→ **BRIEF**
Review the material and extract every line in which the word "that" occurs.

→ **INFORMATION SHOWN**
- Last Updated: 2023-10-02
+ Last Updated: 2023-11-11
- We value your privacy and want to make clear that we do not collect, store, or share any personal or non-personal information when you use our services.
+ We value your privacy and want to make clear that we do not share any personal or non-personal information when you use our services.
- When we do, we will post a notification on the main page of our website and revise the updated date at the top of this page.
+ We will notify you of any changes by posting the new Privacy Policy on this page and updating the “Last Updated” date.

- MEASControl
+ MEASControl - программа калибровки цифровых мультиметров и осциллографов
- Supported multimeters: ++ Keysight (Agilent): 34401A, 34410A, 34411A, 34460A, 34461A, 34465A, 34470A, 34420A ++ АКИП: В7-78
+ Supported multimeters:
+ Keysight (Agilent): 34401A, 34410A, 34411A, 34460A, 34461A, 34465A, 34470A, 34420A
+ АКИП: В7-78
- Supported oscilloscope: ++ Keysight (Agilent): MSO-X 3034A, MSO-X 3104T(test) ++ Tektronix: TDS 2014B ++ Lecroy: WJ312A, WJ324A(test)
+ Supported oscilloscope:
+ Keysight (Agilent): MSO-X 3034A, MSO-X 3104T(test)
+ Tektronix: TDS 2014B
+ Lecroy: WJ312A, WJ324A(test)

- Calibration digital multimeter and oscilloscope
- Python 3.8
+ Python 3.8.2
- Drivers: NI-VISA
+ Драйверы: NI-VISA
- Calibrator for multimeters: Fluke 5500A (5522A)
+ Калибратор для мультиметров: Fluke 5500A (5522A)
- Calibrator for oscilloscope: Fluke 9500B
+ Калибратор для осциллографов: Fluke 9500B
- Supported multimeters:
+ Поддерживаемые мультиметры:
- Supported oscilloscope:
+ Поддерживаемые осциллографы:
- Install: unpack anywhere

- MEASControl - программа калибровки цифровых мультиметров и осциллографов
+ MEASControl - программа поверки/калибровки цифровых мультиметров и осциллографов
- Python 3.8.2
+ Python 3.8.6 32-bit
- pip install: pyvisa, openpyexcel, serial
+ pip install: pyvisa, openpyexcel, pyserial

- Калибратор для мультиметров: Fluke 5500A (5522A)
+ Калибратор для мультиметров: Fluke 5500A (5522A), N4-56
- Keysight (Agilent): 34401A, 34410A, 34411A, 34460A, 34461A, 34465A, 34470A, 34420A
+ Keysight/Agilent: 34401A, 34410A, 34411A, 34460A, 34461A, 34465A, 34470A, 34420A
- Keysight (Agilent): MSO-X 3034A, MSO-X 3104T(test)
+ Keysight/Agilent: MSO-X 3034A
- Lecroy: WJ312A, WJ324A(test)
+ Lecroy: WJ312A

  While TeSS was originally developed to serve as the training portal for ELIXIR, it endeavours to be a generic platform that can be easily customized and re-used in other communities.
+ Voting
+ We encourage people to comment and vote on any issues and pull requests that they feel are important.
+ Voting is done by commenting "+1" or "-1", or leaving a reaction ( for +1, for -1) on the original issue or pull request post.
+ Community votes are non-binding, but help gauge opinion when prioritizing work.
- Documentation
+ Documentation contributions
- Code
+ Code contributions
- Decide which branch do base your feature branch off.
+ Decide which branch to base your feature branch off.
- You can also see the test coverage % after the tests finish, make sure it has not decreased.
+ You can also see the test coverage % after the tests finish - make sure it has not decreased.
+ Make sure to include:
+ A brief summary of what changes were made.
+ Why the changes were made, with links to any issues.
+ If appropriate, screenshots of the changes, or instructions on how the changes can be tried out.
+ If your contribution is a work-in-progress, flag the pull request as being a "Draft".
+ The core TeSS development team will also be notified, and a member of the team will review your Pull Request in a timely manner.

→ **RESPONSE AREA**
- We value your privacy and want to make clear that we do not collect, store, or share any personal or non-personal information when you use our services.
+ We value your privacy and want to make clear that we do not share any personal or non-personal information when you use our services.
  While TeSS was originally developed to serve as the training portal for ELIXIR, it endeavours to be a generic platform that can be easily customized and re-used in other communities.
+ We encourage people to comment and vote on any issues and pull requests that they feel are important.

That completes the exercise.